C768 gdasfcst runs too slow on WCOSS2 #2891

DavidHuber-NOAA · 2024-09-05T13:22:27Z

What is wrong?

The C768 gdas forecast takes much longer than expected to run on WCOSS2 (tested on dogwood). Runtime exceeded 70 minutes with the current configuration with the bulk of the time spent in writing the inline post and atm forecast files. Interestingly, the inline post on odd forecast hours and f000 only took ~30s while the inline post at even hours took closer to 360s. Increasing WRTTASK_PER_GROUP_PER_THREAD_PER_TILE_GDAS from 10 to 15 actually slowed down the inline post write times on even hours to ~420s, though the odd hours' inline posts ran faster (~20s).

This is not an issue on Hera. I have not tested on other machines.

What should have happened?

Runtime should be less than 40 minutes.

What machines are impacted?

WCOSS2

Steps to reproduce

Create a cycled experiment (tested on the 2021122018 half cycle)
Run the first gdasfcst

Additional information

Discovered while testing #2819.

Do you have a proposed solution?

Re-test after the UPP update coming in PR #2877.

The text was updated successfully, but these errors were encountered:

DavidHuber-NOAA · 2024-09-09T14:42:18Z

Updating to the newest UPP did not resolve this issue. More investigation will be required.

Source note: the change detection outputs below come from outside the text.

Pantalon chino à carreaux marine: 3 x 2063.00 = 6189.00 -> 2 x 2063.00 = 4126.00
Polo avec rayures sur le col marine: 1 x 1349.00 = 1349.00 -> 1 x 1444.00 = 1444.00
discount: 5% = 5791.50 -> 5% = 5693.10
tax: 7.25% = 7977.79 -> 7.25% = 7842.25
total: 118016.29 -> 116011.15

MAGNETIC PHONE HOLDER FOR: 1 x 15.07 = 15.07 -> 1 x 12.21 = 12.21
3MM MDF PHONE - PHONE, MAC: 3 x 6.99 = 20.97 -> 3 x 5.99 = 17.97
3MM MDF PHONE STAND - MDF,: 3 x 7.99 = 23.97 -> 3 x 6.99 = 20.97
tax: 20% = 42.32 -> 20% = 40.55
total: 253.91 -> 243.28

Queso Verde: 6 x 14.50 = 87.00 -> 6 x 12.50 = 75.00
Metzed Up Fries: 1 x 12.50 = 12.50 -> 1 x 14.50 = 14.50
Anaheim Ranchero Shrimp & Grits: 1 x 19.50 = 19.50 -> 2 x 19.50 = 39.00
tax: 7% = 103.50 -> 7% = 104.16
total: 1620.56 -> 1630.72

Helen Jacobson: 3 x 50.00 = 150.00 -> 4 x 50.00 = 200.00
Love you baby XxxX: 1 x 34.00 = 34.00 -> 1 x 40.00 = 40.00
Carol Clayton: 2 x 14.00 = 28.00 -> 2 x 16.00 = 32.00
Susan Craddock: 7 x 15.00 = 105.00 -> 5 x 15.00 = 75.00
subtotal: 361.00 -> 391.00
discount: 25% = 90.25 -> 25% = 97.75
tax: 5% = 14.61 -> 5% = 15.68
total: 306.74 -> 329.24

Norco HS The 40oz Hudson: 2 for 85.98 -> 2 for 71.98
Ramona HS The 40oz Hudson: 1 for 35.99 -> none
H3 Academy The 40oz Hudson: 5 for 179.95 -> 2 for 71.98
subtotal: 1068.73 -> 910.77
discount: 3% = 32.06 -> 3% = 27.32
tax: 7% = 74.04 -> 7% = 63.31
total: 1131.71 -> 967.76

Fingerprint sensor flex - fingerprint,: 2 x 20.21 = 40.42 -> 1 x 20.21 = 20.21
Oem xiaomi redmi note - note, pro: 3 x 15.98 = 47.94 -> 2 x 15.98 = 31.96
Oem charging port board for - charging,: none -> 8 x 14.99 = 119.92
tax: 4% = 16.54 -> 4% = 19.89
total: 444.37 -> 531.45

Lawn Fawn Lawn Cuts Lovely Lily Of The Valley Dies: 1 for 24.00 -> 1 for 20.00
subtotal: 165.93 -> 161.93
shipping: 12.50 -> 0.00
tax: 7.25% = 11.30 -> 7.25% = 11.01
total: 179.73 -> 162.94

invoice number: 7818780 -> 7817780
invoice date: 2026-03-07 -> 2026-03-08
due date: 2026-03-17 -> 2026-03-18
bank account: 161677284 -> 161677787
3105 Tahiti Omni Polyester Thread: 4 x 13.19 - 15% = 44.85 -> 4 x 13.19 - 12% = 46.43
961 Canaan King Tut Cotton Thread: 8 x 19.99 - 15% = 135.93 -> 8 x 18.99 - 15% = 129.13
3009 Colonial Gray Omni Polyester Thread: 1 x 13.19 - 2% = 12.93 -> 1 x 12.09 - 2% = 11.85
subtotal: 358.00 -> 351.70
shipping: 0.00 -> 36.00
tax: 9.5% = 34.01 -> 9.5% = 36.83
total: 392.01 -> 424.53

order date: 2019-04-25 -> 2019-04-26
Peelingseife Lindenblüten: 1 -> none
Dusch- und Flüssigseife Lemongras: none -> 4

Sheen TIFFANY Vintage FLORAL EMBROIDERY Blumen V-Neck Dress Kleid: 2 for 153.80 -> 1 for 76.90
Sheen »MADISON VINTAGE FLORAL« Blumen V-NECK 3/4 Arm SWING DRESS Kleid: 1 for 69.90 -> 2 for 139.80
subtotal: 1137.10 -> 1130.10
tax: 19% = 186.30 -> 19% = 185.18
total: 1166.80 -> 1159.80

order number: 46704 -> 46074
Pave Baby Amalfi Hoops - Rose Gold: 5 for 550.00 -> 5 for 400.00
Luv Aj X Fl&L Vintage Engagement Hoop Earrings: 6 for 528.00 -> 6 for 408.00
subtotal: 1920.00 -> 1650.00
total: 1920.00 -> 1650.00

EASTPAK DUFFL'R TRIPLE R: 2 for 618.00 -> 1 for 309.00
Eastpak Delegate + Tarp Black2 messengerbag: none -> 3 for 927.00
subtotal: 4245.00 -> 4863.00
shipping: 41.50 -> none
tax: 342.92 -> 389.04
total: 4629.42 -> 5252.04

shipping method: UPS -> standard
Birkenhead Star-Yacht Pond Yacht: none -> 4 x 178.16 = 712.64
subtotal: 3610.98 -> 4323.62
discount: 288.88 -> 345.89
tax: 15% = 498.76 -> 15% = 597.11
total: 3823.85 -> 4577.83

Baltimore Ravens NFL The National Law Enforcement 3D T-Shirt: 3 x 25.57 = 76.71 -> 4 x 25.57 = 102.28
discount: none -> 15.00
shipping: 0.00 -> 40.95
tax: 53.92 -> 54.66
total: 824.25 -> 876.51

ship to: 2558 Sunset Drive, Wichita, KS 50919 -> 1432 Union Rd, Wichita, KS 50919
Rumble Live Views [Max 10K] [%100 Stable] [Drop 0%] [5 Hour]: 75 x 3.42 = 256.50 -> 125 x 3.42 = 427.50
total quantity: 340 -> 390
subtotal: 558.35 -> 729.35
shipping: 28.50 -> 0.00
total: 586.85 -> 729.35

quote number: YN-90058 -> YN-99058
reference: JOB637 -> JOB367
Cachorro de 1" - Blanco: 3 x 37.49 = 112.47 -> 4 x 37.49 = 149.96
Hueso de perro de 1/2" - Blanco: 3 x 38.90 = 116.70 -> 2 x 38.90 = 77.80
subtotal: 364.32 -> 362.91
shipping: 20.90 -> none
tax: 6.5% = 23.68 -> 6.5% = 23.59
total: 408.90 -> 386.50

DavidHuber-NOAA · 2024-09-10T16:48:51Z

@WenMeng-NOAA @junwang-noaa While testing #2819 on WCOSS2, I found that the first C768 half-cycle, ATM-only GDAS forecast ran very slowly. When running on Hera, the forecast took a little over 20 minutes while on dogwood it took closer to 70 minutes. The slowdown seems to be coming from the inline post. On dogwood, the inline post runtime was ~20s for the 0-hour and all odd-hour writes, but over 6-minutes on even-hour writes. On Hera, the inline post executed in less than 30s at all write times.

Would you be able to look into this? I have initial conditions available on Dogwood here: /lfs/h2/emc/global/noscrub/David.Huber/keep/global_ICs/768/2021122018.

CatherineThomas-NOAA · 2024-09-10T16:50:27Z

@RuiyuSun has also experienced this slowdown for the HR4 scout runs at C1152. The 16 day forecast does not complete within 10 hours walltime.

WenMeng-NOAA · 2024-09-10T17:14:09Z

@WenMeng-NOAA @junwang-noaa While testing #2819 on WCOSS2, I found that the first C768 half-cycle, ATM-only GDAS forecast ran very slowly. When running on Hera, the forecast took a little over 20 minutes while on dogwood it took closer to 70 minutes. The slowdown seems to be coming from the inline post. On dogwood, the inline post runtime was ~20s for the 0-hour and all odd-hour writes, but over 6-minutes on even-hour writes. On Hera, the inline post executed in less than 30s at all write times.

Would you be able to look into this? I have initial conditions available on Dogwood here: /lfs/h2/emc/global/noscrub/David.Huber/keep/global_ICs/768/2021122018.

@DavidHuber-NOAA Do you have runtime logs saved?

DavidHuber-NOAA · 2024-09-10T17:53:40Z

@WenMeng-NOAA Yes, I have a partial log here: /lfs/h2/emc/global/noscrub/David.Huber/para/COMROOT/dev_768_upp/logs/2021122018/gdasfcst_seg0.log. It is partial because it ran into the walltime limit of 40 minutes.

I also have a complete log here: /lfs/h2/emc/global/noscrub/David.Huber/para/COMROOT/768_768/logs/2021122018/gdasfcst_seg0.log. However, for this test, I increased the number of write tasks by 1.5x, which actually slowed the inline post down further.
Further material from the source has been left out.